Ela usava um casaco cinza e tinha olheiras discretas.
— Vim visitar minha avó. Ela tá na UTI. Queria ver se encontrava você... quer dizer, por acaso.
— Entendo.
Silêncio.
— Você parece… diferente — ela comentou. — Mais leve.
— Tô tentando viver de outro jeito. Com outras cores.
Ela sorriu de canto. Não como quem lamenta. Como quem entende.
— Ela deve ser alguém especial.
— É.
Olivia assentiu, como quem fecha um capítulo sem mágoa.
— Fico feliz. De verdade.
E então, foi embora.
No fim do dia, Noah chegou em casa e encontrou Clara com as mãos sujas de tinta e um mapa de Manhattan aberto sobre a mesa.
— O que você aprontou hoje?
— Um protesto amoroso.

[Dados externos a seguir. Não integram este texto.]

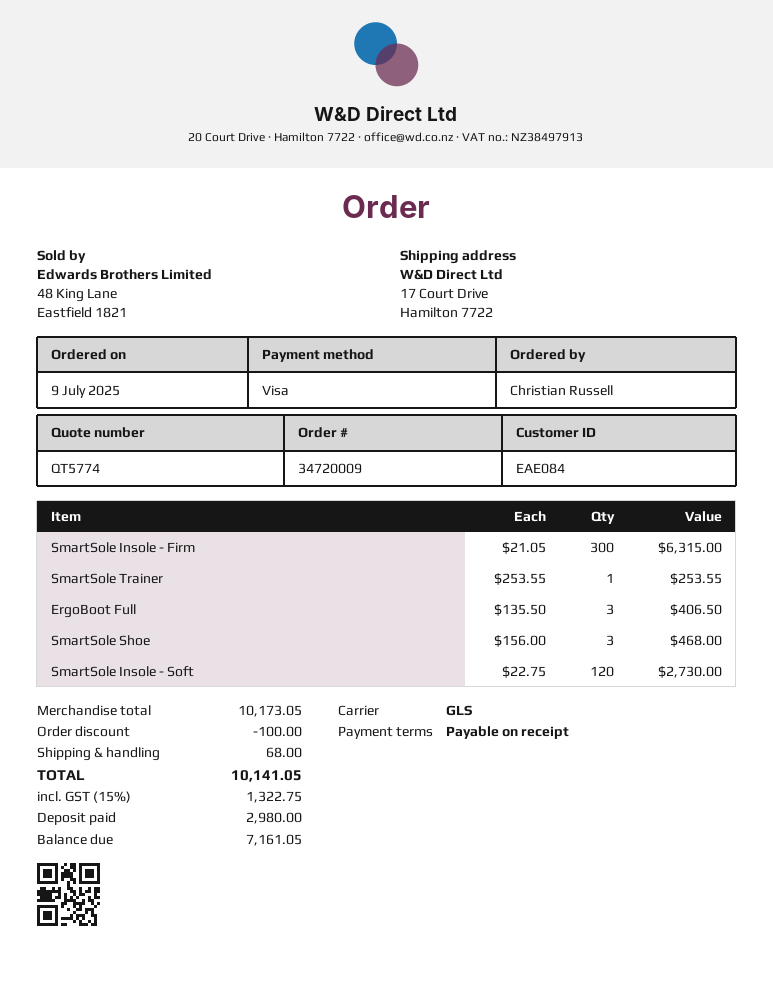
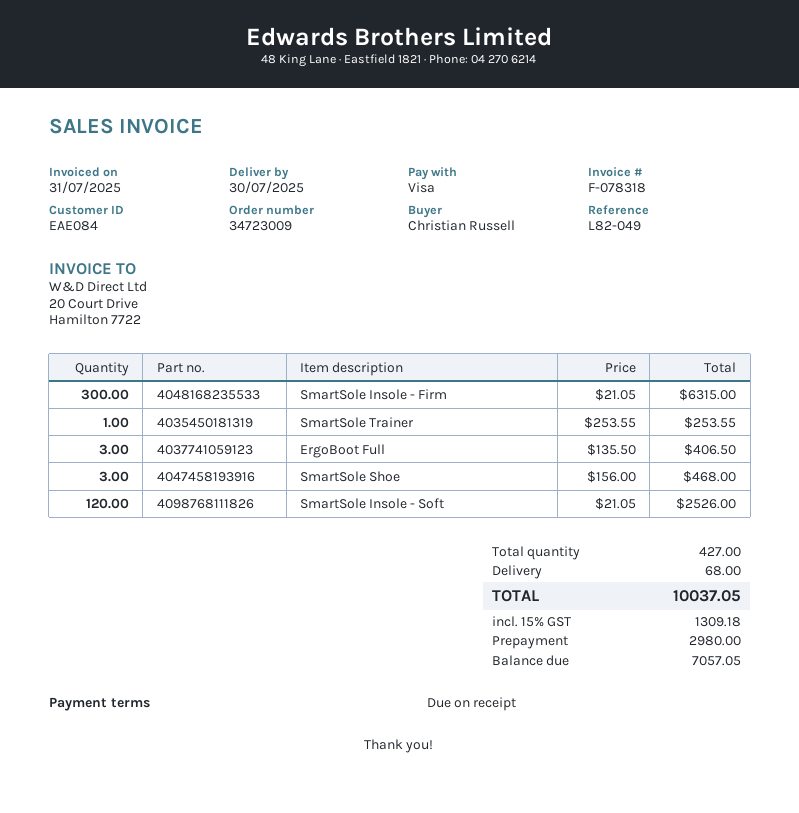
order number: 34720009 -> 34723009
SmartSole Insole - Soft: 120 x 22.75 = 2730.00 -> 120 x 21.05 = 2526.00
discount: 100.00 -> none
tax: 15% = 1322.75 -> 15% = 1309.18
total: 10141.05 -> 10037.05
balance: 7161.05 -> 7057.05

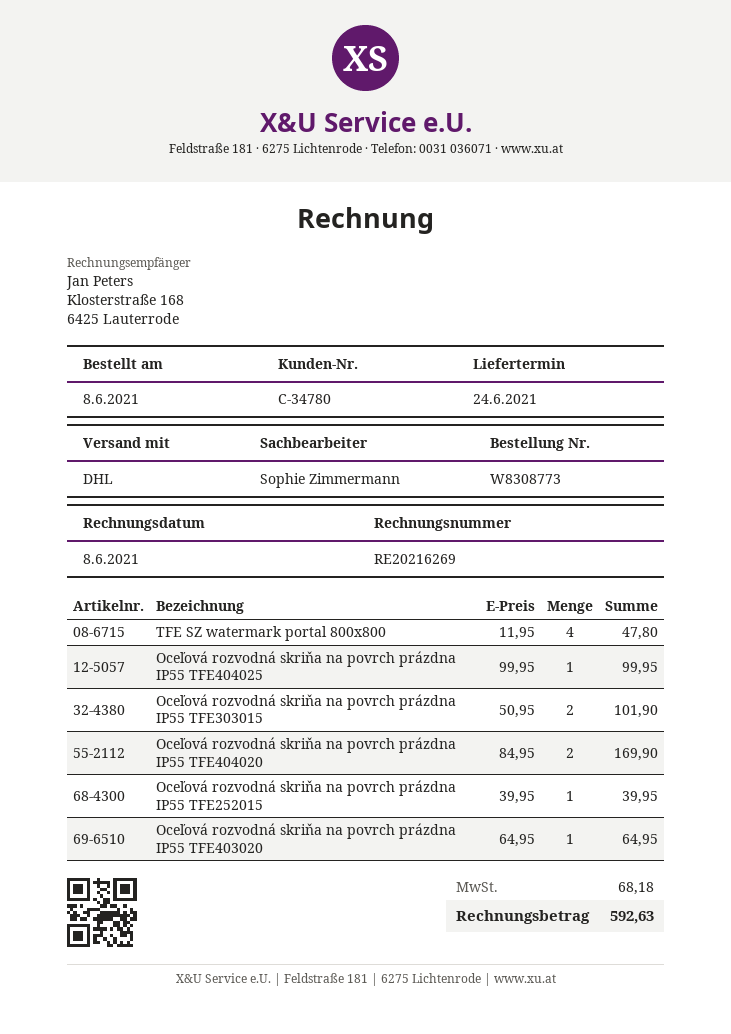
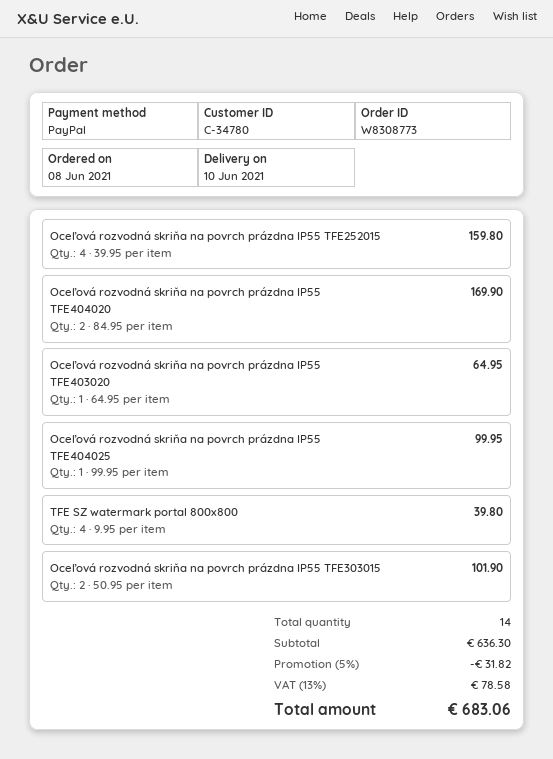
delivery date: 2021-06-24 -> 2021-06-10
TFE SZ watermark portal 800x800: 4 x 11.95 = 47.80 -> 4 x 9.95 = 39.80
Oceľová rozvodná skriňa na povrch prázdna IP55 TFE252015: 1 x 39.95 = 39.95 -> 4 x 39.95 = 159.80
discount: none -> 5% = 31.82
tax: 68.18 -> 78.58
total: 592.63 -> 683.06

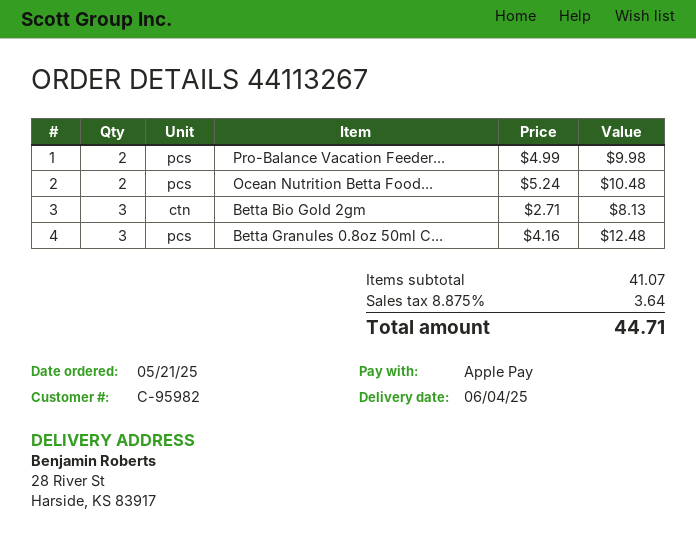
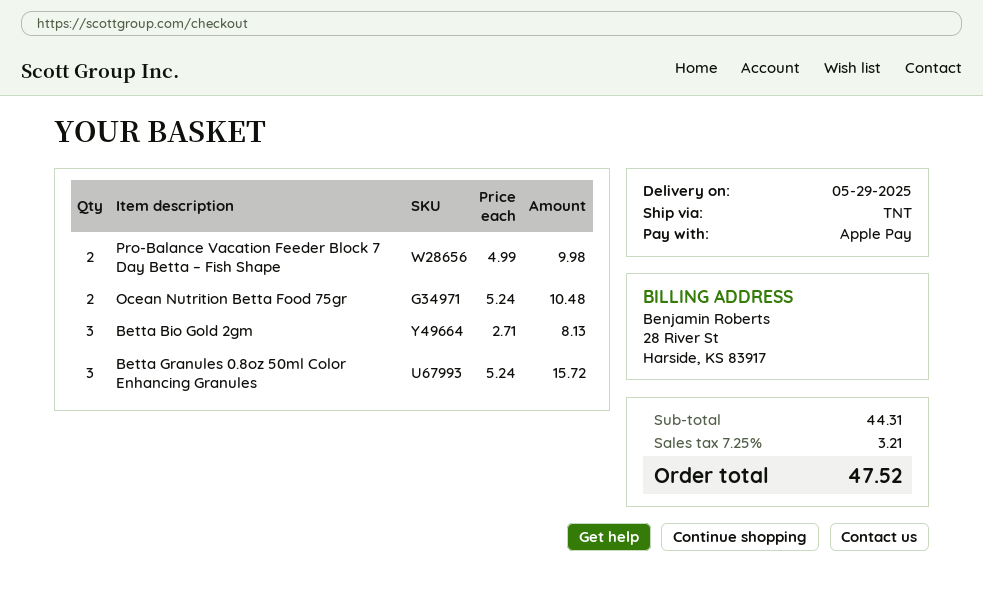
delivery date: 2025-06-04 -> 2025-05-29
Betta Granules 0.8oz 50ml C...: 3 x 4.16 = 12.48 -> 3 x 5.24 = 15.72
subtotal: 41.07 -> 44.31
tax: 8.875% = 3.64 -> 7.25% = 3.21
total: 44.71 -> 47.52

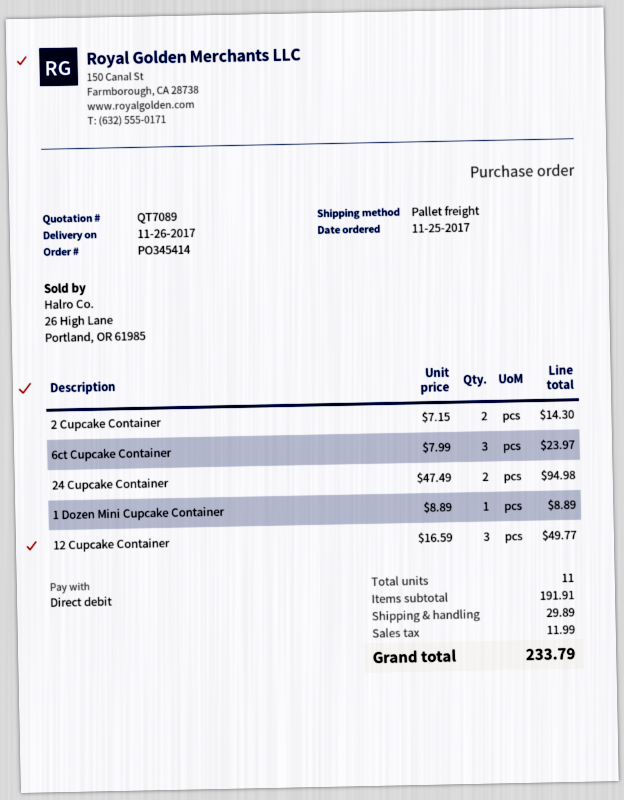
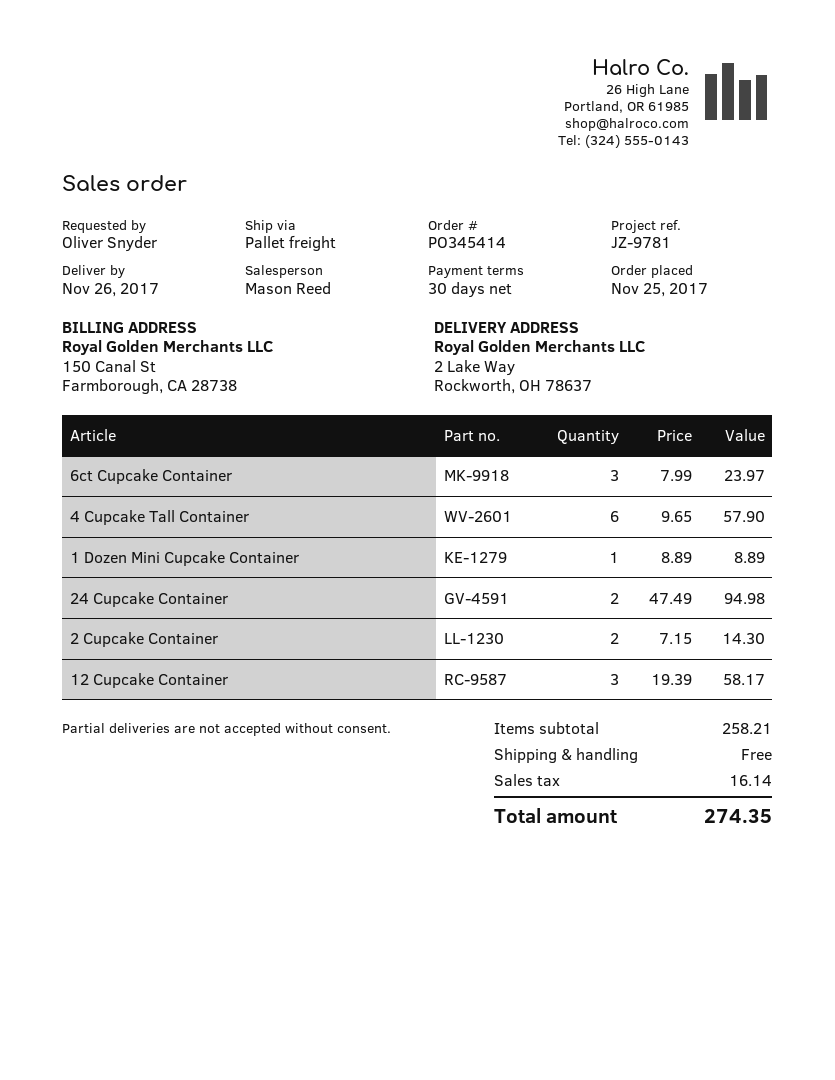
12 Cupcake Container: 3 x 16.59 = 49.77 -> 3 x 19.39 = 58.17
4 Cupcake Tall Container: none -> 6 x 9.65 = 57.90
subtotal: 191.91 -> 258.21
shipping: 29.89 -> 0.00
tax: 11.99 -> 16.14
total: 233.79 -> 274.35

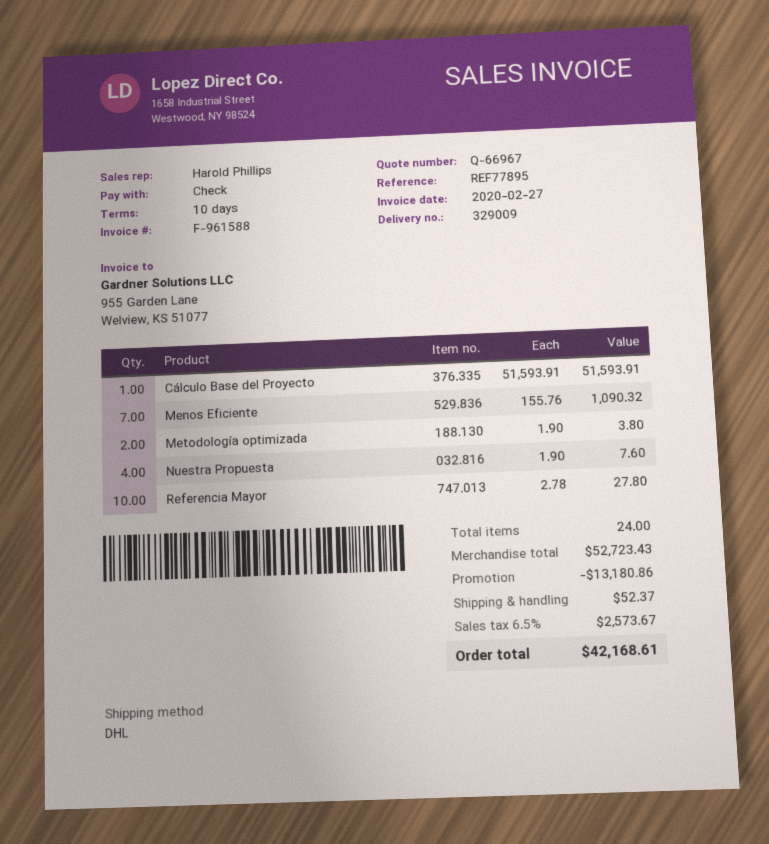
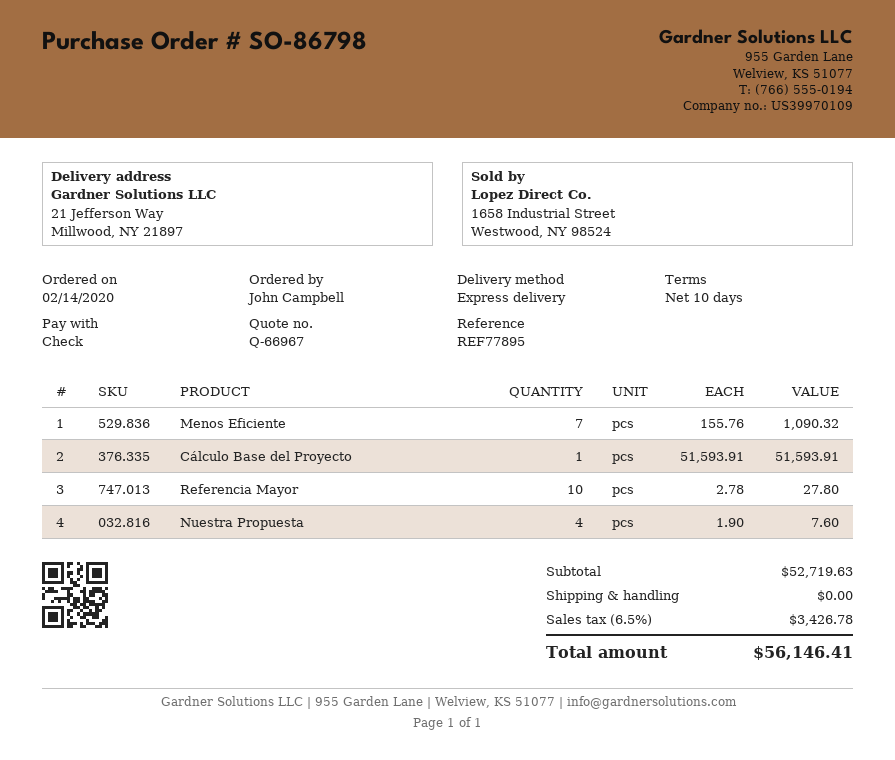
shipping method: DHL -> express
Metodología optimizada: 2 x 1.90 = 3.80 -> none
subtotal: 52723.43 -> 52719.63
discount: 13180.86 -> none
shipping: 52.37 -> 0.00
tax: 6.5% = 2573.67 -> 6.5% = 3426.78
total: 42168.61 -> 56146.41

Bilhetes deixados em bancos de parque, paradas de ônibus, dentro de livros de bibliotecas públicas.
— Com nossos textos?
— Com nossos pedaços. Porque o mundo precisa de mais poesia espontânea.
Ele se aproximou devagar.
— Você vai acabar me fazendo chorar no meio do Upper East Side.
— Ótimo. A arte serve pra isso.
Naquela noite, antes de dormir, ele deixou um bilhete escondido dentro do livro que ela lia:
“Se o mundo for grande demais, me procura nas entrelinhas. Eu sempre vou ser o parágrafo calmo entre seus capítulos intensos.” — N.
E dormiram juntos, como quem sabe — mesmo sem dizer — que a vida é um mosaico de instantes que não voltam.